Well, I think most of you guys know what happened next, but I'll want to look back and remember this in ten years, so here it is. On Thursday 1/5 I went in for an ultrasound with the ultrasound tech. The monitor for the patient to watch is broken, so I waited until the tech had talked to my doctor before I knew anything. My doctor finally came in, said I had an ectopic pregnancy on the left side, and that I was going to have surgery right then. She then asked if I had a cell phone to call my husband, and left so she could call the hospital. She eventually came back and talked to me a little more, but basically I had an ectopic pregnancy that had been missed in the last two ultrasounds, and a bunch of internal bleeding caused by it, and needed surgery immediately. So Scott called my sister-in-law, who came over to watch the kids, and I headed over to the hospital next door. Unfortunately, Scott got there just a few minutes before I had to go into surgery.
Now, I had an inguinal hernia repair when I was 4, and it was the most scary, painful thing, and the memories of it have overshadowed most of my early childhood. And so I am scared to death of surgery, and it was just awful. The anesthesiologist was really nice though, so that was good. When I woke up I was just so full of sadness. I had lost two babies, my doctor told me I had a huge cyst on my right ovary, and now I had lost my left fallopian tube, so I was worried that now I'd never be able to get pregnant again. And it hurt. Eventually Scott came in, and I was able to go home a few hours later. I pretty much only stayed in bed for the next two days, and everything just hurt. i felt bad for my poor kids, especially Max, because I couldn't hold them or anything, and it seemed like every time Max was near me he kicked me in the belly.
The really amazing thing was all of the love and help from friends and family. It just blew me away. We had tons of people bring us dinners, and my friend Rachel brought us groceries twice, and someone brought me really pretty flowers, and everyone offered to help. We're so grateful for all the great friends we have, and how immediately they were willing to give and serve.
I've been doing pretty well emotionally, for the most part. It did all crash down on me pretty terribly on Saturday, because I couldn't remember how big twin size quilts are, so I searched for "twin quilt" on Flickr, and saw page after page full of pictures of twins of all ages with their adorable quilts that their mommies and grandmas had made them, and I lost it a little.
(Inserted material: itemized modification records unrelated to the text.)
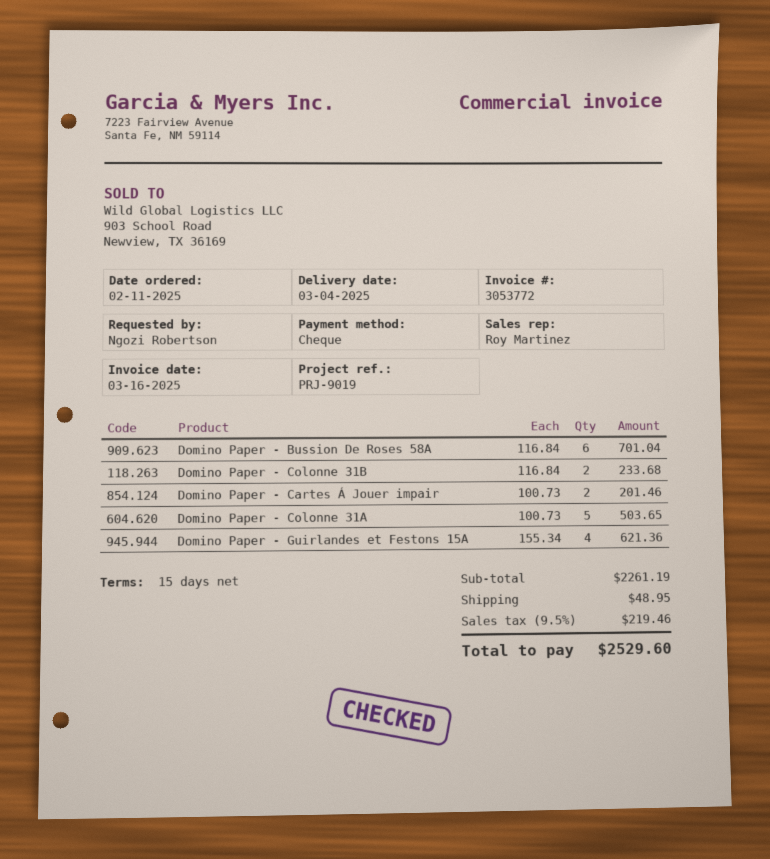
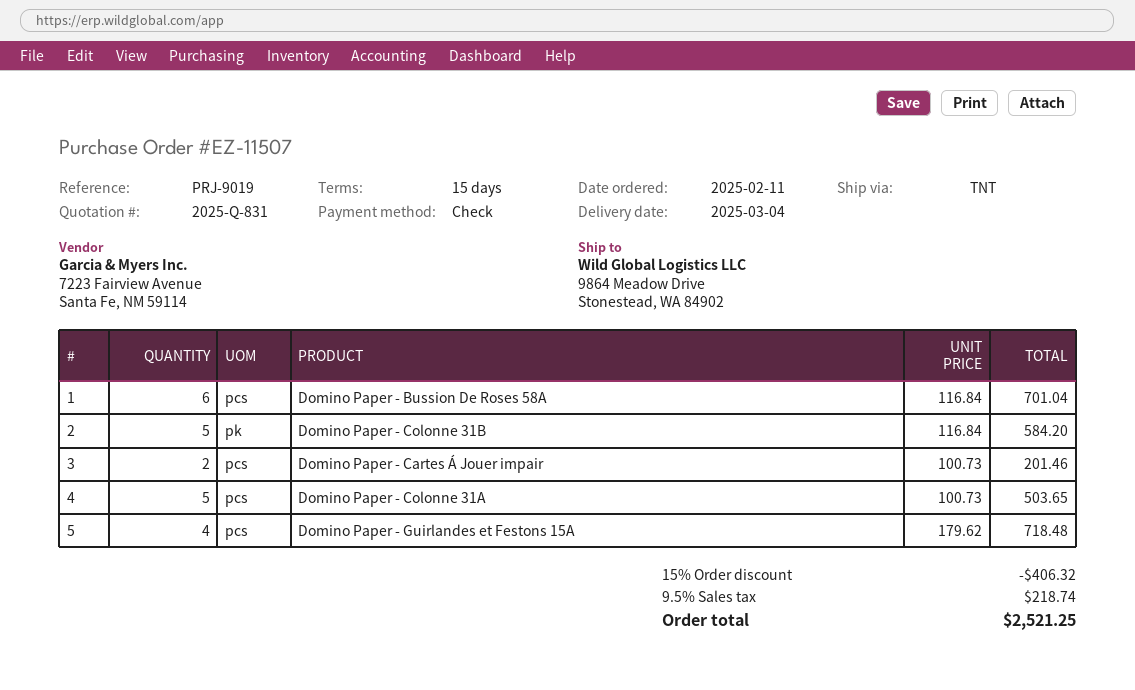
Domino Paper - Colonne 31B: 2 x 116.84 = 233.68 -> 5 x 116.84 = 584.20
Domino Paper - Guirlandes et Festons 15A: 4 x 155.34 = 621.36 -> 4 x 179.62 = 718.48
discount: none -> 15% = 406.32
shipping: 48.95 -> none
tax: 9.5% = 219.46 -> 9.5% = 218.74
total: 2529.60 -> 2521.25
Now I am doing pretty well. They did laprascopic surgery, so I have a big incision in my belly button (weird!) and three others on my lower abdomen. They still hurt a little, and inside my belly still hurts a little, but all in all I'm pretty much recovered. I can pick up Max, and today I went to Target and vacuumed, so things are pretty good. I had a follow-up exam with my doctor today, and she said everything looked fine. She told me that when she did the surgery I had about 350mls of old blood in my abdomen, so she almost did a blood transfusion, but decided not to, which is good. She said that it looked like the ectopic pregnancy had been leaking blood for a while, but hadn't exploded yet, so that was why I could still function. She was really amazed that I was functioning as well as I was. She also told me (after I asked) that the pathology from the lab showed that the pregnancy was mostly placental tissue, and there was a "fetal pole" but no heartbeat, no organs, no form--it was basically a mass of tissue. I can't tell you how relieved this made me feel. I was picturing a normal 9-week-old baby that got cut out of my tube and then left in some surgery tray to die, and I was so happy to find out that that wasn't the case with me. My doctor said she saw two cases while she was a resident 20 years ago that were perfectly developed 12-week babies, and that it was "absolutely heartbreaking" to do surgery on them, because they were alive and perfect, and there was no way to save them or move them to the uterus or anything. I have to admit, her language made me feel much better. As cool as Star Wars is, no one wants an emotionless robot caring for them, especially in something like this.
Surprisingly, I think this last week or so has been one of the happiest times for our family. Maybe not happiest, but most content. I have been able to appreciate Scott a LOT, since he had to completely take care of me, and all the kids, and the house, for pretty much an entire week, and he was amazing. I am so lucky to have married someone so good. And I think he saw how much work it is, and was able to appreciate me more too. And even though we're sad, we have a very strong knowledge that our family is loved, both by our friends and family, and by our Heavenly Father, and that even though we really do not understand why all this happened, we know that it will be OK. And because we were sealed in the Temple, we know that we'll get to meet those two babies some day.